Extract every line below that contains the word "Geschenkgutschein".

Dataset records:
• • •

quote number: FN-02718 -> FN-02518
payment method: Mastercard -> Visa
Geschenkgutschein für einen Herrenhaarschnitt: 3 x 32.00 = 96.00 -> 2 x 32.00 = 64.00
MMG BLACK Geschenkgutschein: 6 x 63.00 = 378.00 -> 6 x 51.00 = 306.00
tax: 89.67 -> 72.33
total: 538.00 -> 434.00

• • •

Answer space:
Geschenkgutschein für einen Herrenhaarschnitt: 3 x 32.00 = 96.00 -> 2 x 32.00 = 64.00
MMG BLACK Geschenkgutschein: 6 x 63.00 = 378.00 -> 6 x 51.00 = 306.00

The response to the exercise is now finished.